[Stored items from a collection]
+++++

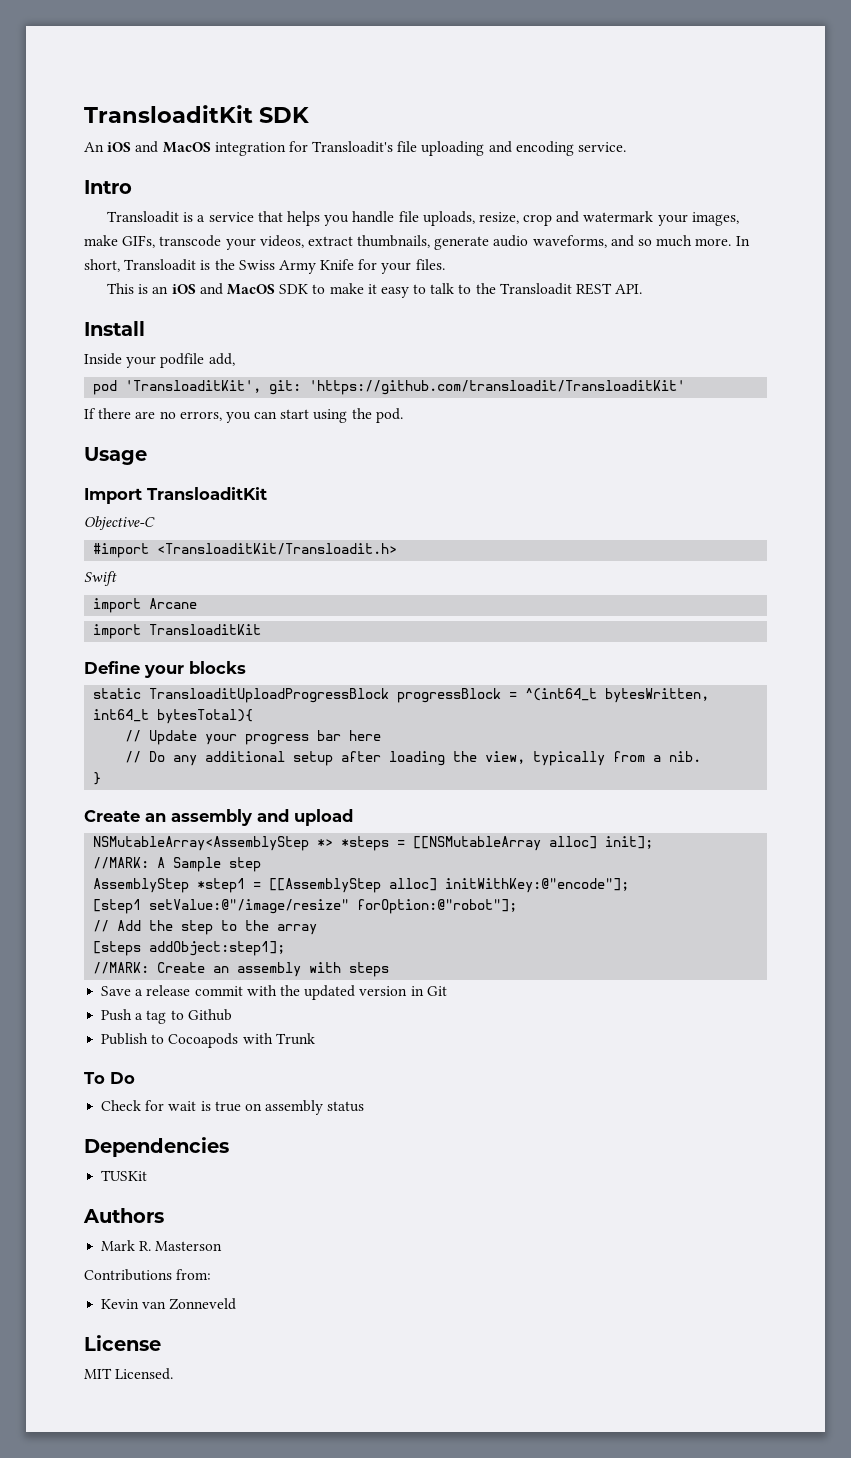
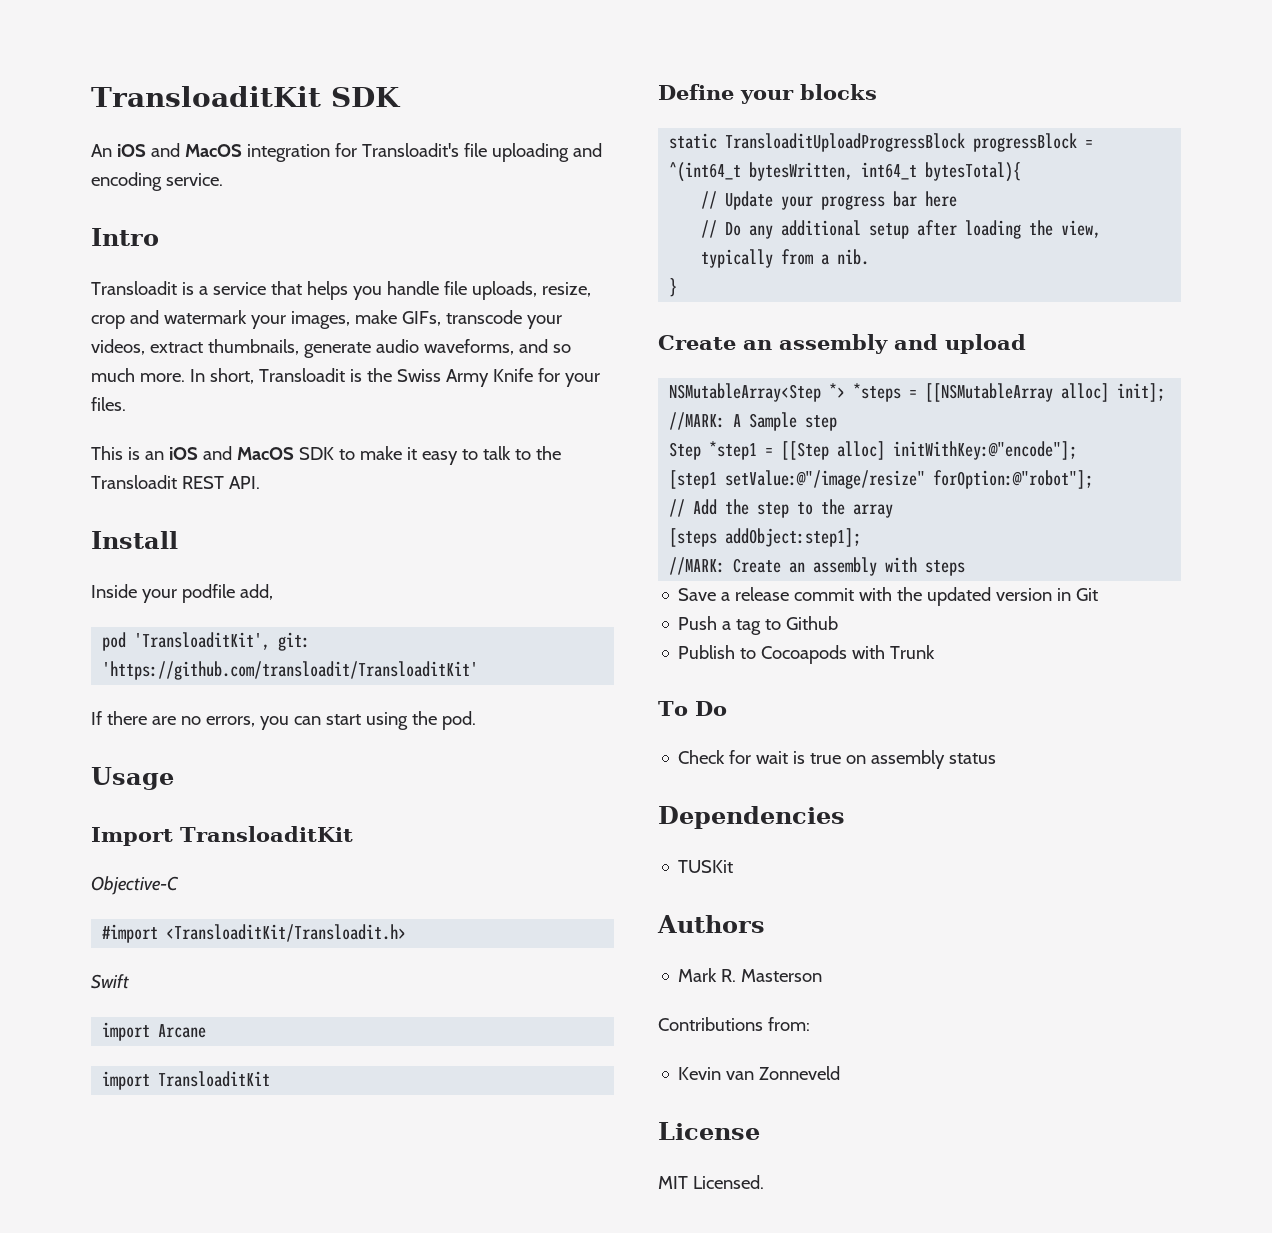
[93,836,310,851] NSMutableArray<AssemblyStep -> [669,383,822,402] NSMutableArray<Step
[93,878,190,893] AssemblyStep -> [669,442,702,460] Step
[269,878,382,893] [[AssemblyStep -> [781,441,830,460] [[Step

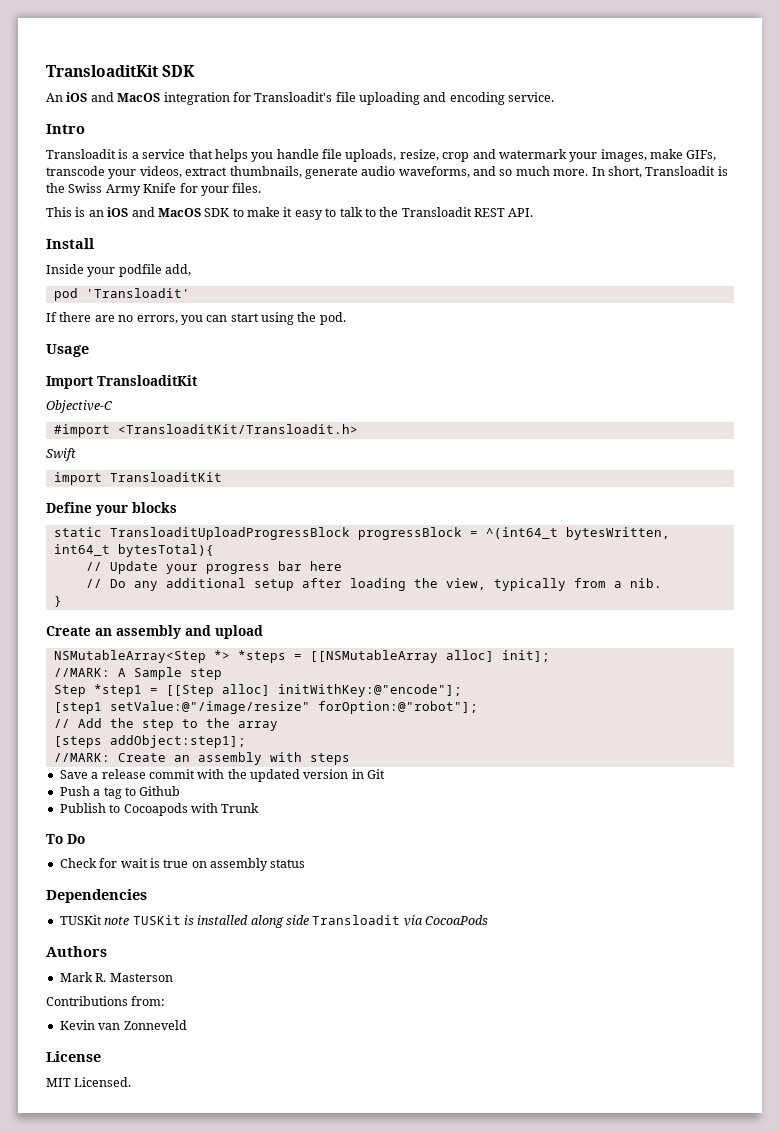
[134,632,311,651] [102,661,479,680] 'TransloaditKit', git: 'https://github.com/transloadit/TransloaditKit' -> [85,288,190,298] 'Transloadit'
[102,1022,207,1041] // import Arcane -> (76, 454) none
(734, 866) none -> [104,915,489,928] note TUSKit is installed along side Transloadit via CocoaPods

+++++

- **Exercise**: Excluding all pictures, print exactly and only the lines from the line with "[269,878,382,893] [[AssemblyStep ->" through the end of the records above, both ends included.

- **Written answer**:
[269,878,382,893] [[AssemblyStep -> [781,441,830,460] [[Step

[134,632,311,651] [102,661,479,680] 'TransloaditKit', git: 'https://github.com/transloadit/TransloaditKit' -> [85,288,190,298] 'Transloadit'
[102,1022,207,1041] // import Arcane -> (76, 454) none
(734, 866) none -> [104,915,489,928] note TUSKit is installed along side Transloadit via CocoaPods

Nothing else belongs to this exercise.